In the new “Blueprint for Reform” (this administration’s proposed revision of No Child Left Behind) the federal administration addresses this narrow curriculum by specifically directing states to add science and history to the college and career-ready assessments.
In one of the greatest ironies in educational logic, this very act of broadening the tested fields will result in narrowing our children’s schooling even further.
Kansas children received a full and rich curriculum before the federal U.S.D.E. began imposing assessments. Kansas students in most high schools could pursue not just the language arts and mathematics, but also: speech and theater, instrumental and vocal music, vocational technologies, physical education and health, business related courses, foreign languages, a variety of arts, and much more.
But when federally-prescribed penalties were imposed for student failure on the language arts and mathematics assessments, schools responded by “double blocking” many marginal students. Students who were at risk of failing the tests were assigned additional courses in math and language arts to try to get them over the “proficient” threshold. “Double-blocking” reduced the number of students in non-tested courses. But most schools could maintain a balanced academic diet—a curriculum that still excited and met the needs of most students.
But now “Blueprint” pushes to broaden the tested curriculum to four disciplines, adding in social studies and science. “Blueprint” plays the same “blame game” as NCLB, penalizing schools with low scoring students with fire-the-principal or fire-half-the-teachers. Schools will have no alternative but to “double-block” even more students to attempt to raise science and social studies’ scores. The result is to eliminate even more courses outside of the tested curriculum.
Say goodbye to arts, music, vocational, and many other untested courses.
We don’t have to wait for “Blueprint” to be approved and implemented. In many Kansas schools this fall, there will already be less art, less music—a narrower curriculum.

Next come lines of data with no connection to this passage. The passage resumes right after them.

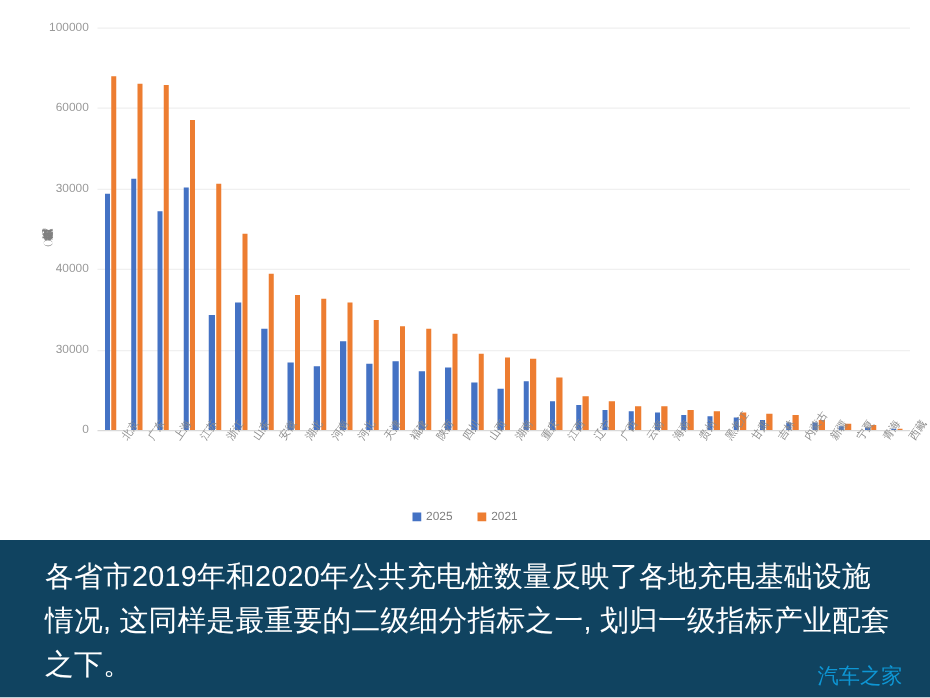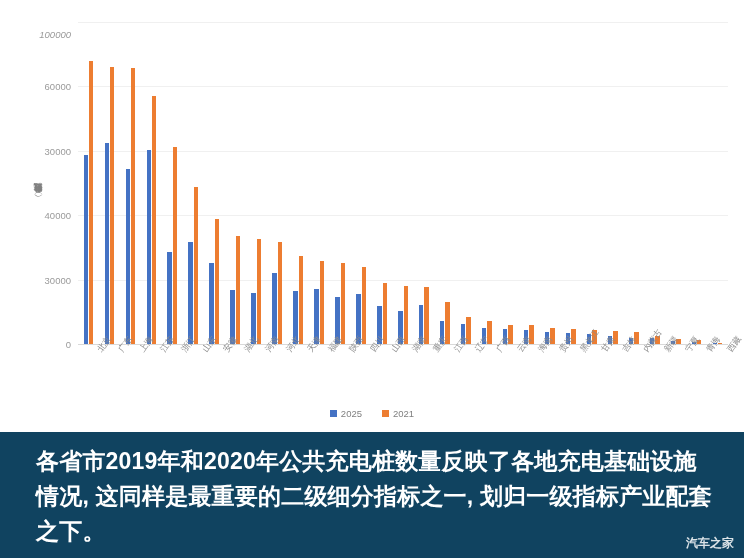--- a/index.html
+++ b/index.html
@@ -120,23 +120,23 @@
     position:absolute;
     left:36px; top:12px;
     width:676px;
     color:#ffffff;
     font-size:23px;
     line-height:35px;
     letter-spacing:0.2px;
   }
   #watermark {
     position:absolute;
-    right:10px; bottom:6px;
-    color:#ffffff;
-    font-size:12px;
+    right:22px; bottom:6px;
+    color:#0ea5e9;
+    font-size:17px;
     opacity:.85;
   }
 </style>
 </head>
 <body>
 
 <div id="chart-panel">
 
   <div id="y-axis-title">公共充电桩数量（台）</div>
 
@@ -148,21 +148,21 @@
         <div class="gridline" style="top: 128.8px;"></div>
         <div class="gridline" style="top: 64.4px;"></div>
         <div class="gridline" style="top: 0px;"></div>
       </div>
     <div id="yticks">
         <div class="y-tick" style="top: 322px;">0</div>
         <div class="y-tick" style="top: 257.6px;">30000</div>
         <div class="y-tick" style="top: 193.2px;">40000</div>
         <div class="y-tick" style="top: 128.8px;">30000</div>
         <div class="y-tick" style="top: 64.4px;">60000</div>
-        <div class="y-tick" style="top: 12px; font-style: italic;">100000</div>
+        <div class="y-tick" style="top: 0px;">100000</div>
       </div>
     <div id="bars">
         <div class="group" title="北京">
           <div class="bar b2019" title="北京 2019: 58800" style="background: rgb(68, 114, 196); height: 189.336px;"></div>
           <div class="bar b2020" title="北京 2020: 88000" style="background: rgb(237, 125, 49); height: 283.36px;"></div>
         </div>
         <div class="group" title="广东">
           <div class="bar b2019" title="广东 2019: 62300" style="background: rgb(68, 114, 196); height: 200.606px;"></div>
           <div class="bar b2020" title="广东 2020: 85900" style="background: rgb(237, 125, 49); height: 276.598px;"></div>
         </div>
@@ -386,16 +386,16 @@
         <span class="legend-swatch" style="background: rgb(68, 114, 196);"></span>
         <span class="legend-label">2025</span>
       </div>
       <div class="legend-item">
         <span class="legend-swatch" style="background: rgb(237, 125, 49);"></span>
         <span class="legend-label">2021</span>
       </div>
     </div>
 </div>
 
-<div id="caption-band" style="background: rgb(16, 67, 96); font-weight: bold;">
+<div id="caption-band" style="background: rgb(16, 67, 96);">
   <div id="caption-text">各省市2019年和2020年公共充电桩数量反映了各地充电基础设施情况, 这同样是最重要的二级细分指标之一, 划归一级指标产业配套之下。</div>
   <div id="watermark">汽车之家</div>
 </div>
 
 </body></html>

Kansas school administrators facing several hundred thousand dollars in funding shortfalls, are making difficult decisions now. With most money tied up in salaries, balancing the budget means dismissing teachers and staff. Because of the testing, language arts and math teachers have job security. But already, some Kansas teachers who teach art and other unassessed classes have lost their jobs.
The real losers are the Kansas students who are losing the full course options. Two out of three students who drop out, do so because they are bored. And nothing is more boring than drillwork for assessments.
The current Kansas Board of Education is highly unlikely to adopt any national core curriculum that expands into science and social studies. Yet, the cost to Kansas could be very high if future federal money is strictly tied to adopting “Blueprint” and national assessments.
But while the State Board appears ready to hold the line, the teachers and students of Kansas have
received absolutely no damage control from our Kansas Representatives and Senators in Washington.